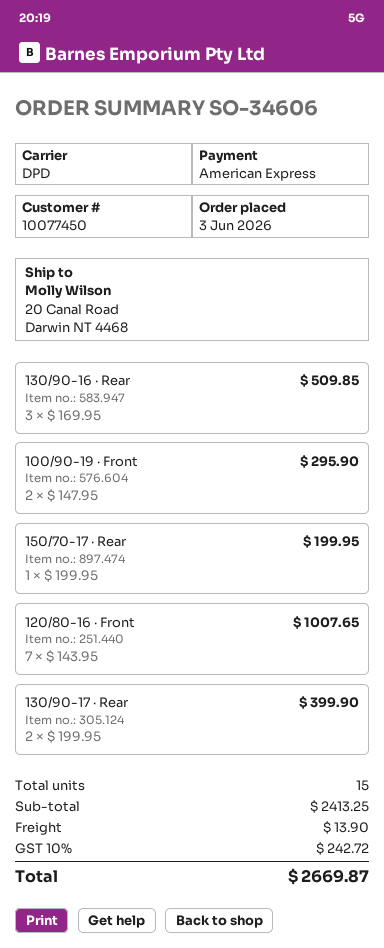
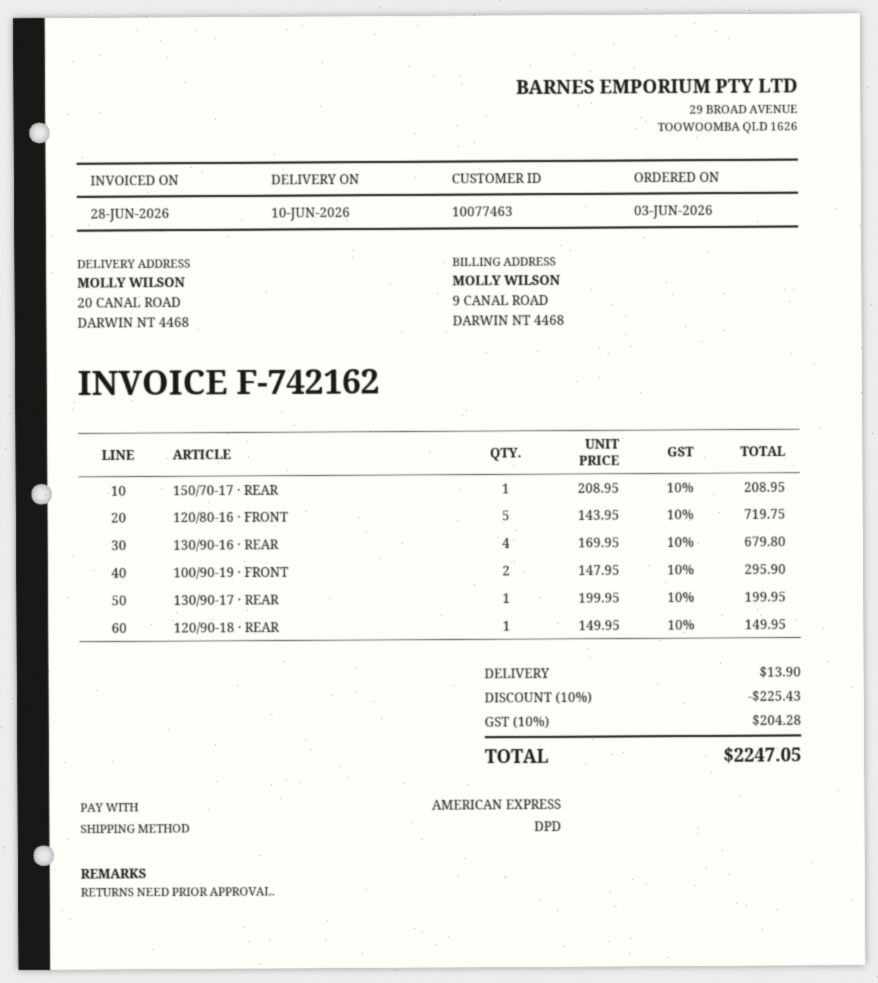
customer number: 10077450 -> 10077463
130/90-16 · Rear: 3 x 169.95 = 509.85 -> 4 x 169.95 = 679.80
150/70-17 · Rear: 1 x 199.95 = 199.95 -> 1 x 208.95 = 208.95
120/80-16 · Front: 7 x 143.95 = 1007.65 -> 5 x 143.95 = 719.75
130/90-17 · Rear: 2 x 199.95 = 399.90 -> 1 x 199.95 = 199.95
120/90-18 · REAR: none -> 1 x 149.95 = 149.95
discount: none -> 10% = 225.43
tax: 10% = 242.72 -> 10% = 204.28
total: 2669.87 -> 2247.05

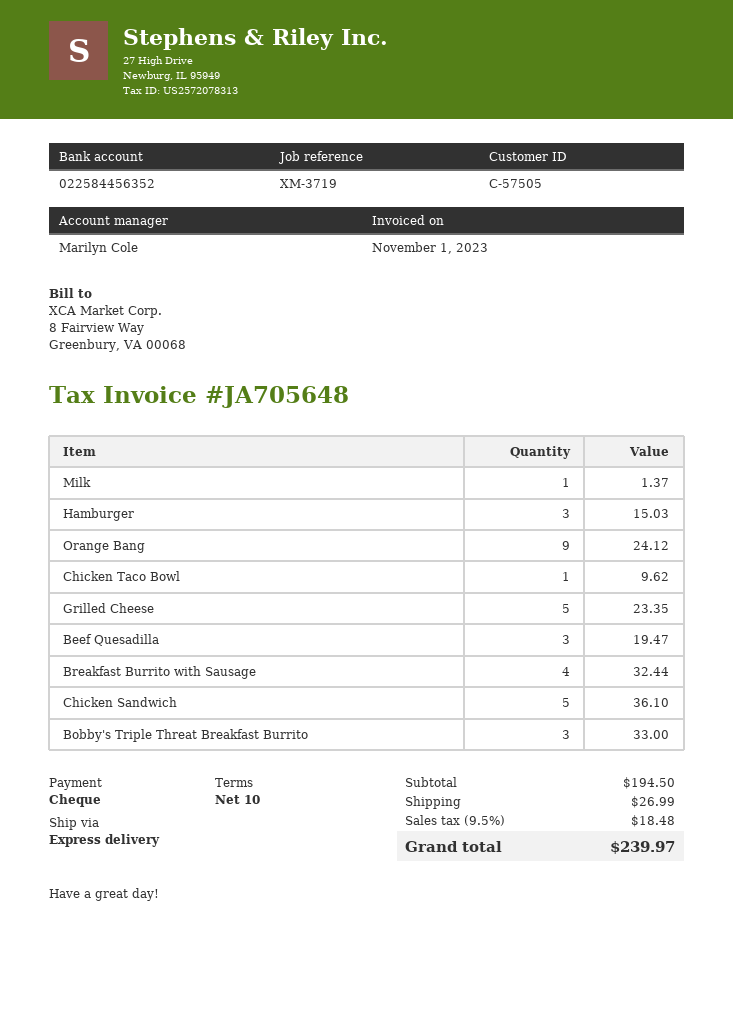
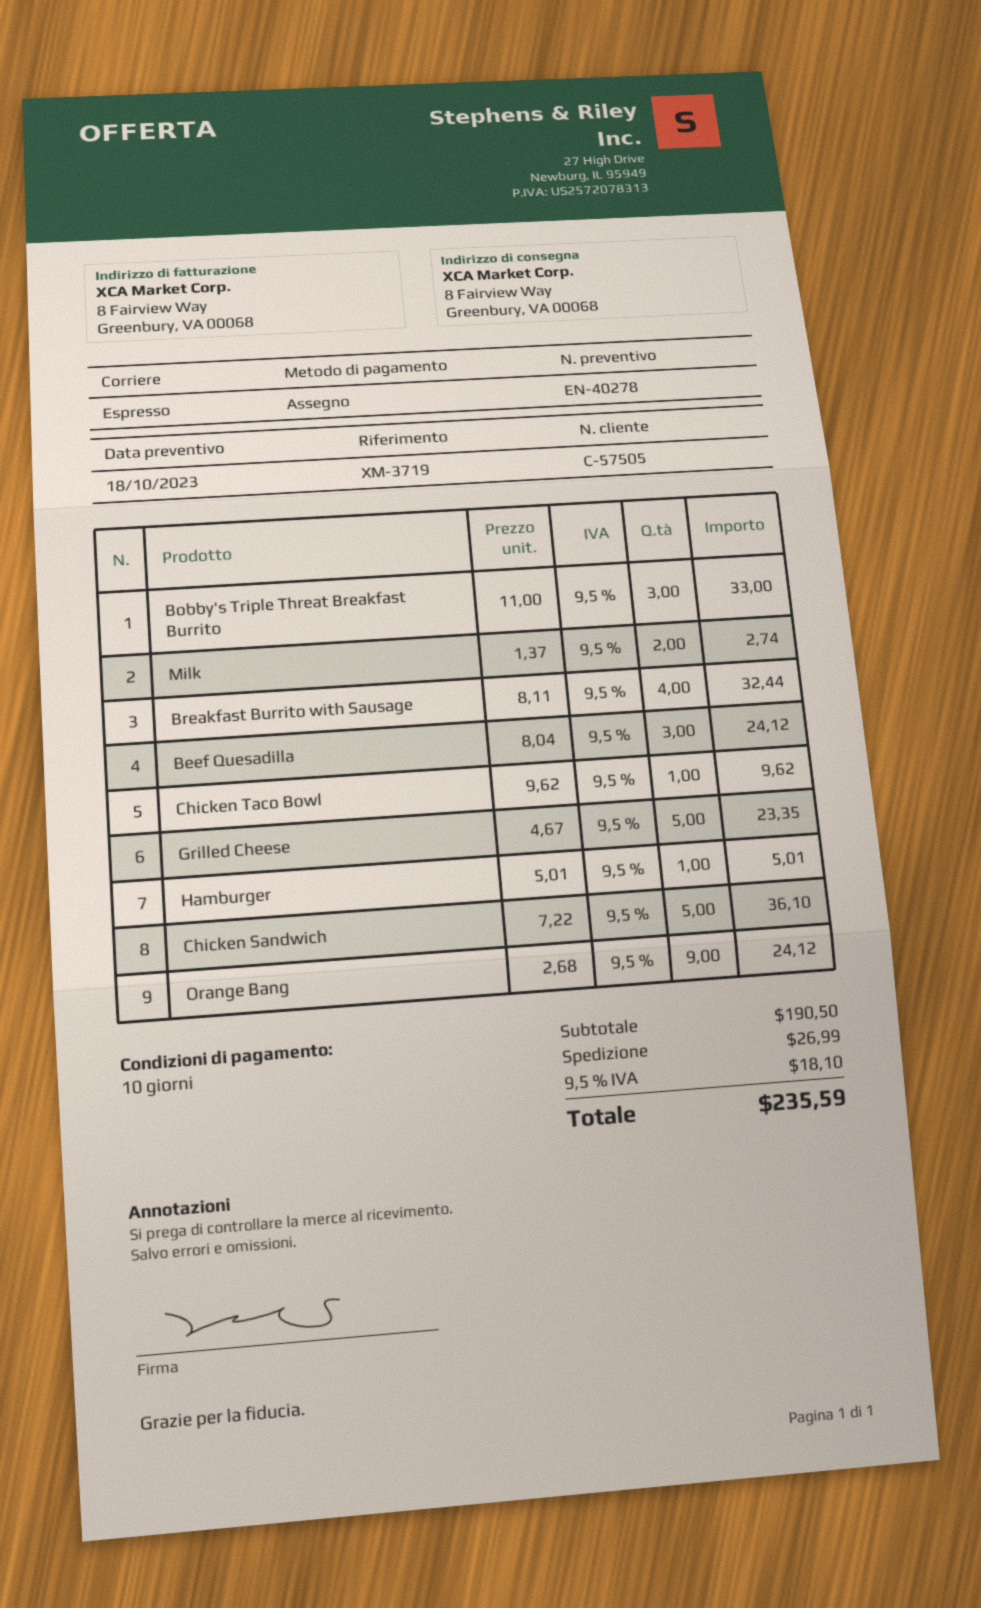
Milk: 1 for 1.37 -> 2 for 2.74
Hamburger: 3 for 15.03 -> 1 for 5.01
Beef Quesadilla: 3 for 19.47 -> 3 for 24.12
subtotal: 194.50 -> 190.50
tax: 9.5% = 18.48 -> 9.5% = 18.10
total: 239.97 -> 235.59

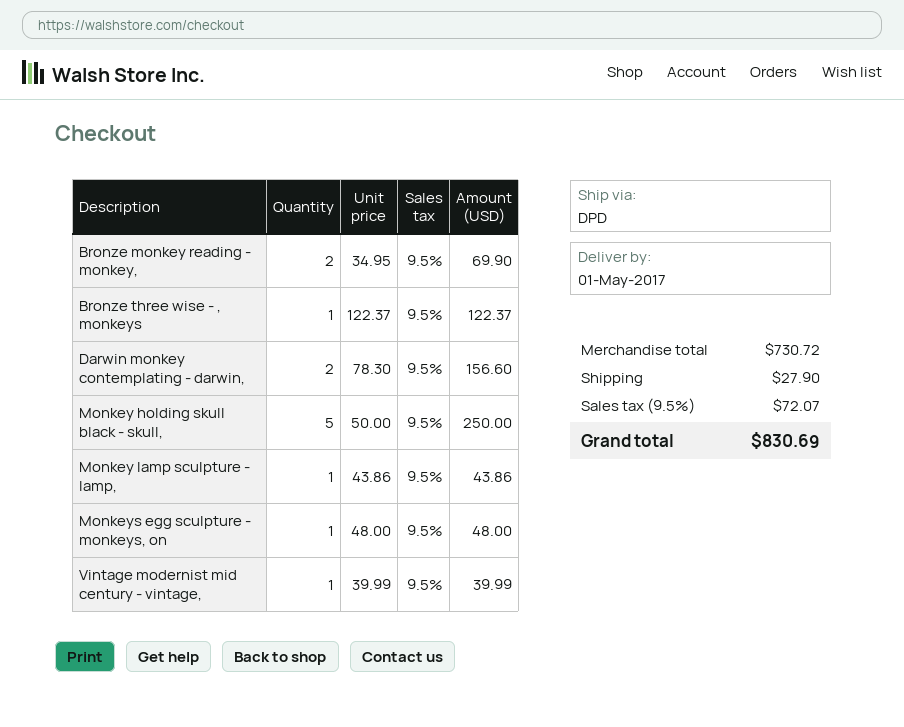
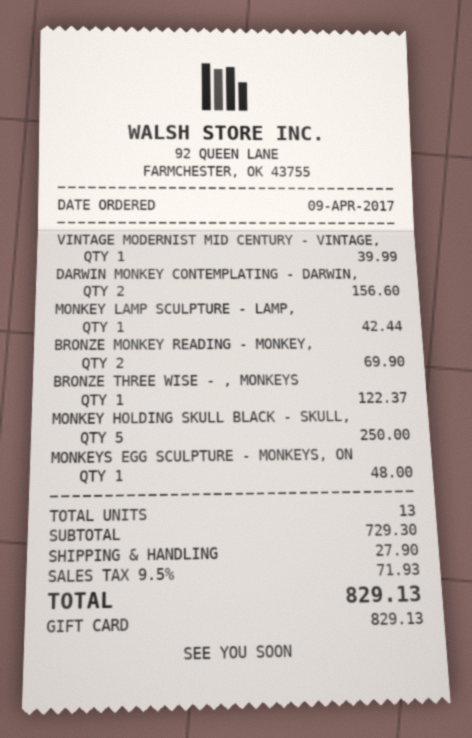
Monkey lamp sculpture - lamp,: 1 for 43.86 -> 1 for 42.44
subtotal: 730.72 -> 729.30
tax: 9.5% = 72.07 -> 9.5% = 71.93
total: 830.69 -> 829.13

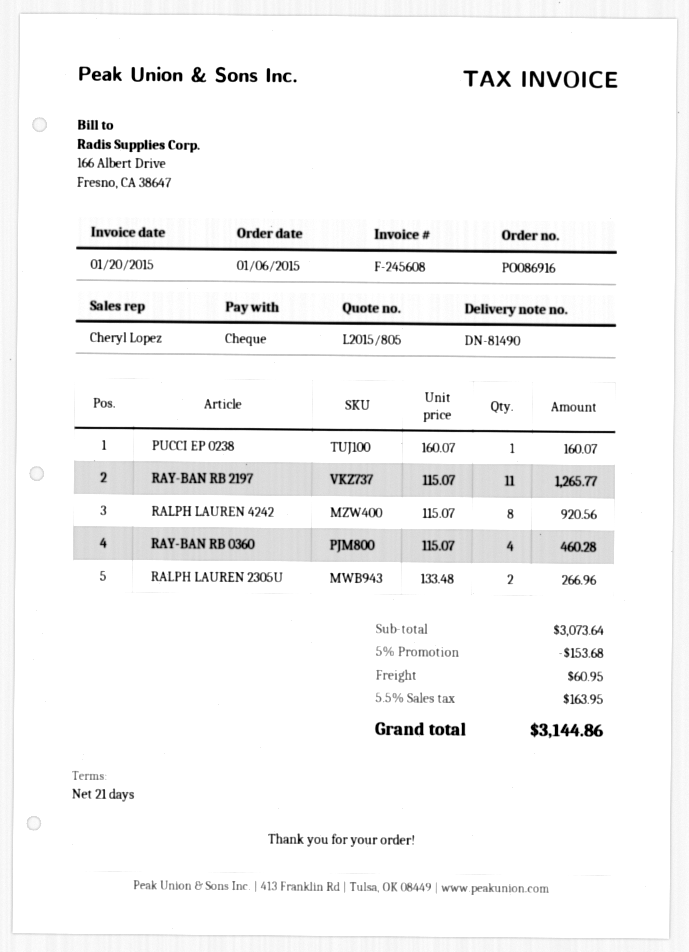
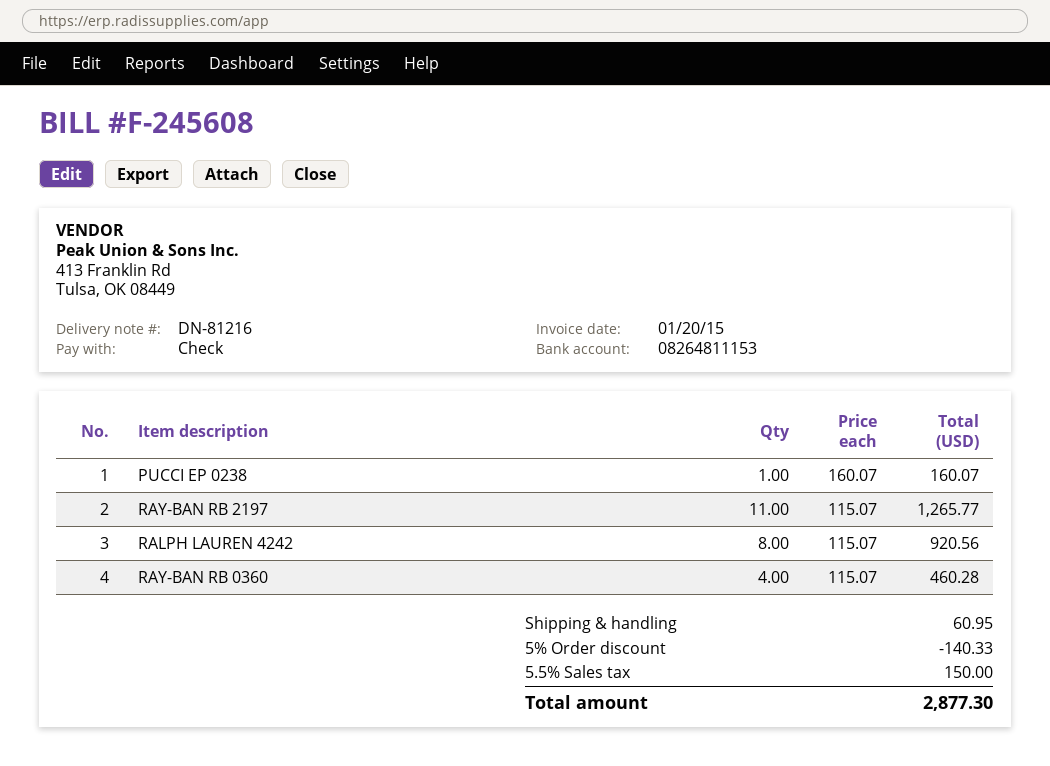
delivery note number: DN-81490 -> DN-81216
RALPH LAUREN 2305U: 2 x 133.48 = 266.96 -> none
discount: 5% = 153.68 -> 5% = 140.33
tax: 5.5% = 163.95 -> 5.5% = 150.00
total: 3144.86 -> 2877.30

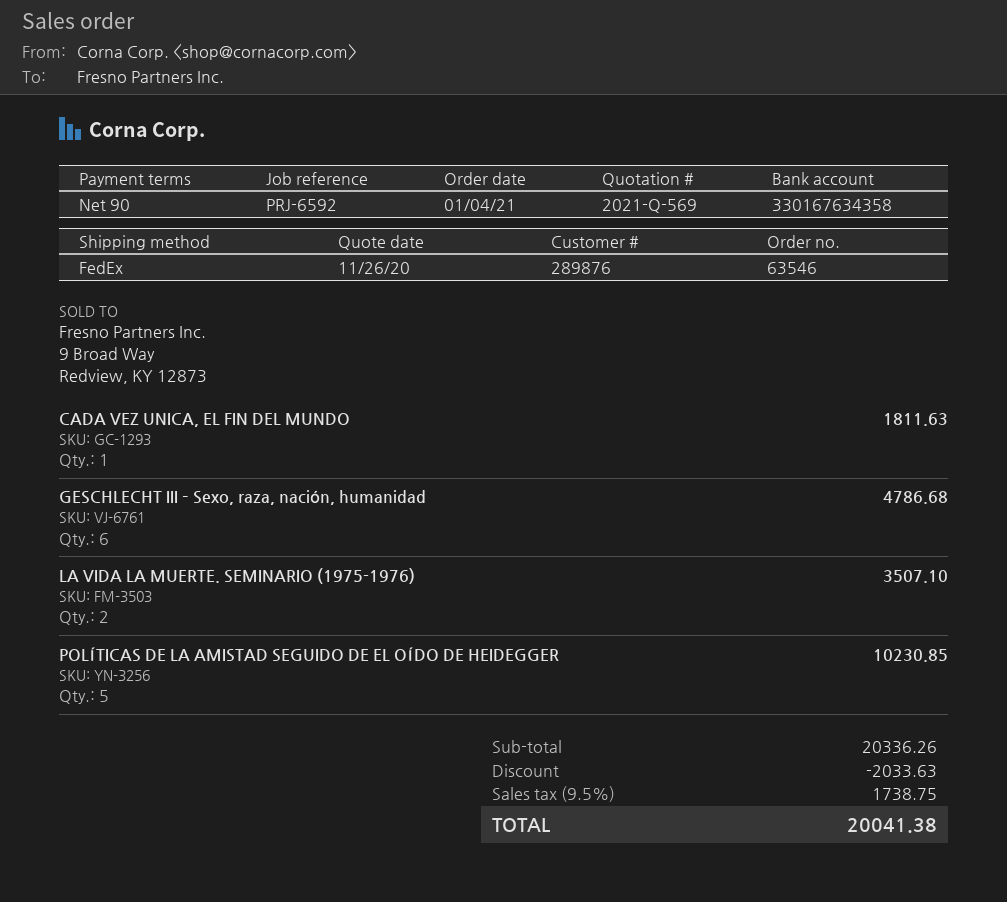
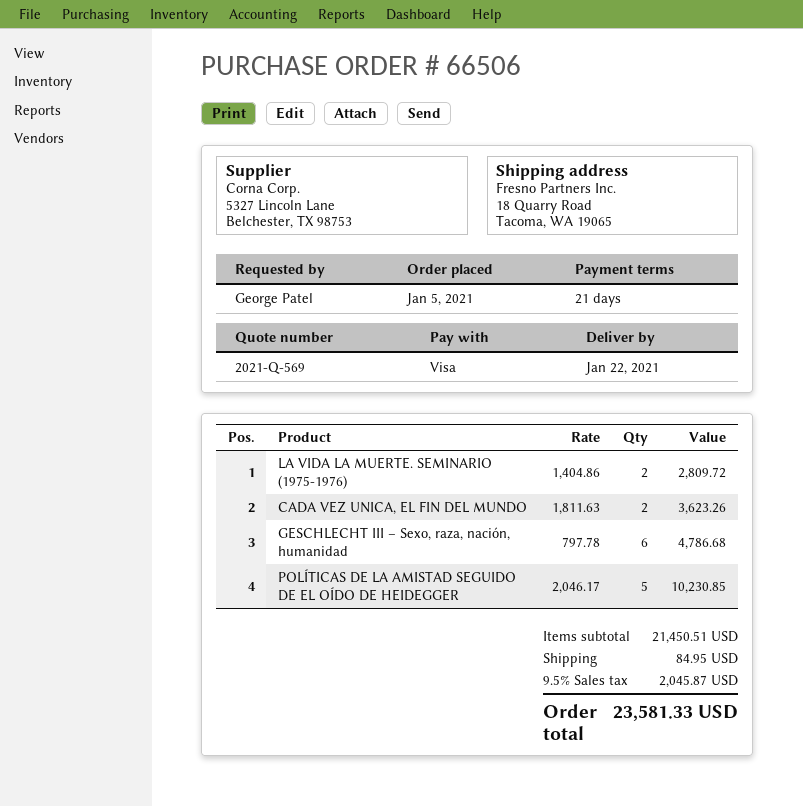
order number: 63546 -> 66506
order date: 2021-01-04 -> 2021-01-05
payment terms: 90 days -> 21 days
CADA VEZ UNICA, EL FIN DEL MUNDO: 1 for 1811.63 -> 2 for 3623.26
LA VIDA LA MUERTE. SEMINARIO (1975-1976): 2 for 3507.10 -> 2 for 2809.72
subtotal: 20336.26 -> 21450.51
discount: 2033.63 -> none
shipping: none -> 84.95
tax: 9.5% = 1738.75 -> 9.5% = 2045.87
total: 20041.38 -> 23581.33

Activity: For the string "order", return every line of the data where it appears.

Task response:
order number: 63546 -> 66506
order date: 2021-01-04 -> 2021-01-05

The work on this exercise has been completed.